Amazon displays filter options the user has checked, so they don’t need to memorize the choices they’ve made.
Change the color of visited links. Help the users see which links they’ve visited by changing the color, so they don’t need to recall that information.
3. Make the web pages load quickly
That short term memory limitation of 15 to 30 seconds becomes an issue when your pages take a while to load. Make sure the pages load before the user forgets what they’re trying to do.
Optimize images, and be deliberate about how you use them. Don’t add images just for the sake of having them.
Load different images on mobile. Don’t just resize and trust technologies like Responsive Web Design to do the heavy lifting (that will load the same 1 MB image you used on the desktop).
Chunk information properly. To keep page content manageable, each page should be the best answer to something, and no longer than that. Trying to make pages cater to 5 or more types of user intent can backfire. It can take a lot of cognitive power to sift through the content to find what the user needs.
4. Try to harness existing user mental models
If things are predictable for the users, they don’t need to think as much. You should try and make this true for most of their visit.
Follow web conventions. Place your logo at the upper-right, put navigation elements at the top for desktop, and generally don’t stray from common online conventions.
Use good signifiers to show which elements users can interact with.

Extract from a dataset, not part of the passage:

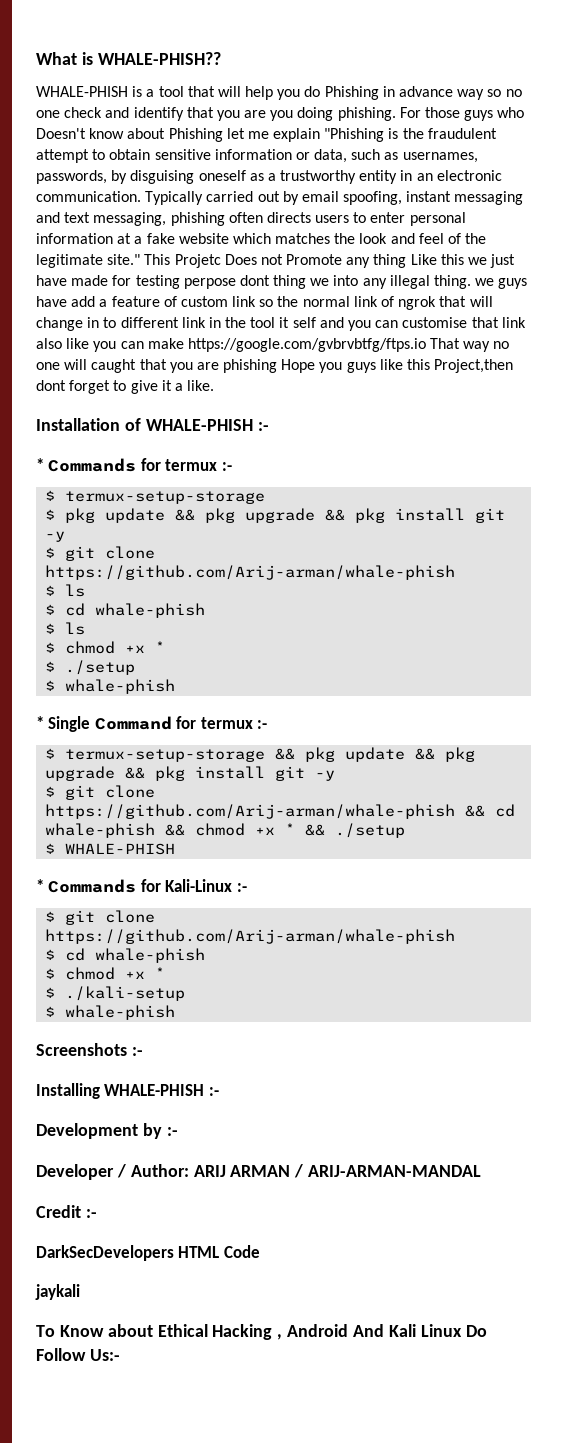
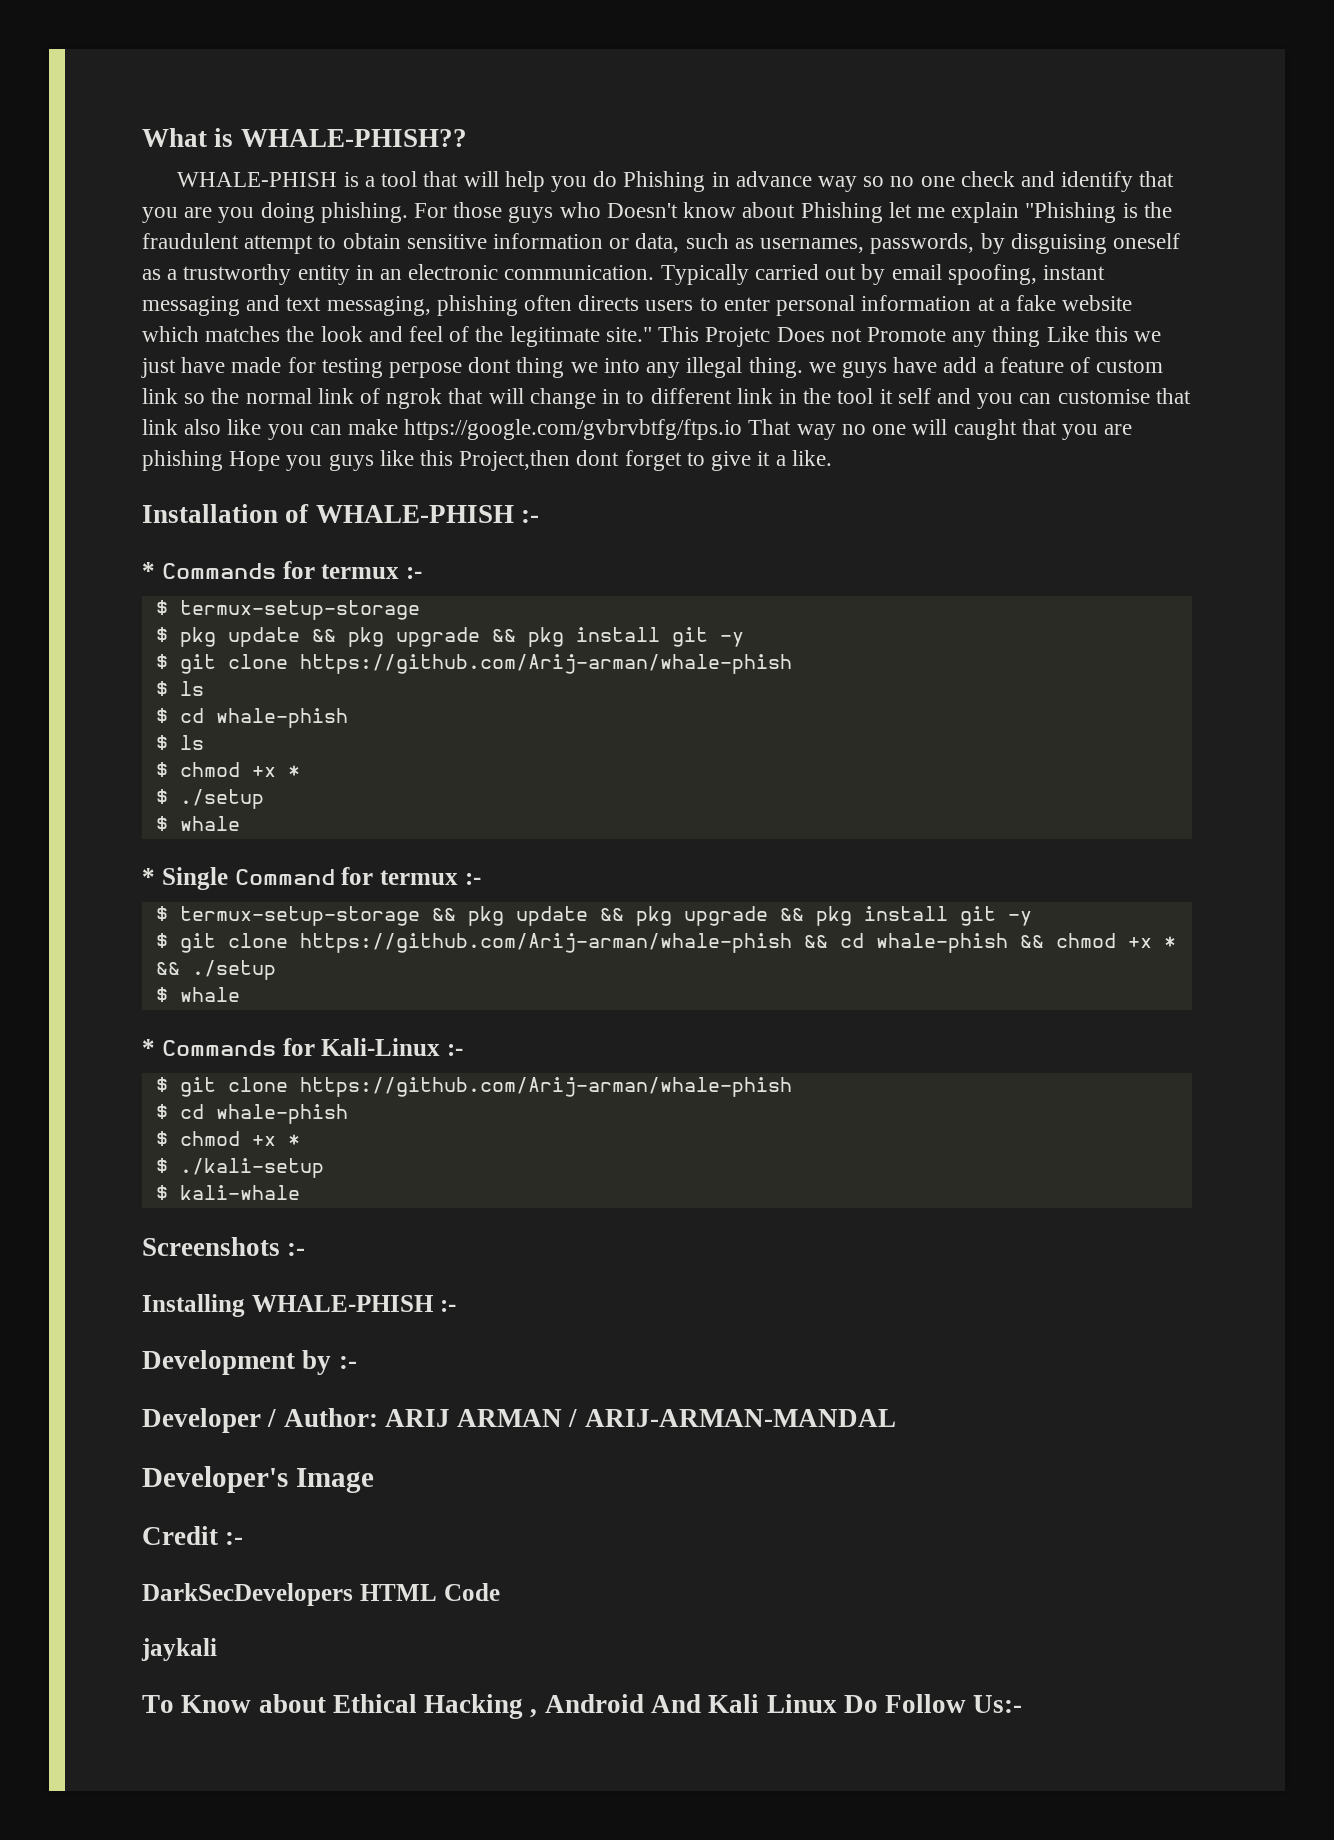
[65,679,176,694] whale-phish -> [179,816,240,831] whale
[65,843,176,855] WHALE-PHISH -> [179,987,240,1002] whale
[65,1005,176,1020] whale-phish -> [179,1185,300,1200] kali-whale
(482, 1171) none -> [142,1466,374,1493] // Developer's Image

Make the buttons look like buttons, avoid overly flat design, and use blue links. That should help keep visitors from using time and energy figuring out which elements can be interacted with.
5. Group and limit options
Given that short-term memory has pretty extreme limitations, try to keep the number of choices you display down.
Minimize top level options to 9 or below, even if it means needing more clicks to get to the page the user needs.
Make options distinct. Ensure that the images and taxonomy communicate to users how the choices are different from each other.
6. Provide user feedback mechanisms
You can tax the user’s cognitive load by sending them on a hunt about what changed on your page. Whenever you can avoid doing that, you should …
Have loaders to indicate you are still processing data. When users interact with something and it takes a while to load, notify them that you are still processing by displaying a loader. The signifier should convey that the page will change in a bit, saving cognitive load.
Draw attention to the area you need the user to look at. When you have errors like fields needing to be filled in by users before they submit something, you can do better than the small red text next to the field. Over 90% of the page will be the same, so you need a stronger indicator to draw the user’s eye to what’s missing.
Asos.com draws attention to the field the user missed by giving it visual emphasis.
Putting It All Together
Short-term memory is ridiculously limited. You need to keep users from depleting that extremely limited resource as they go about their tasks. That’s no small feat.
If you …
limit the options you display,
load pages quickly,
provide good feedback mechanisms,
avoid making users memorize instructions, and
latch onto models that web visitors already use
… you’re more likely to make it effortless for users to convert.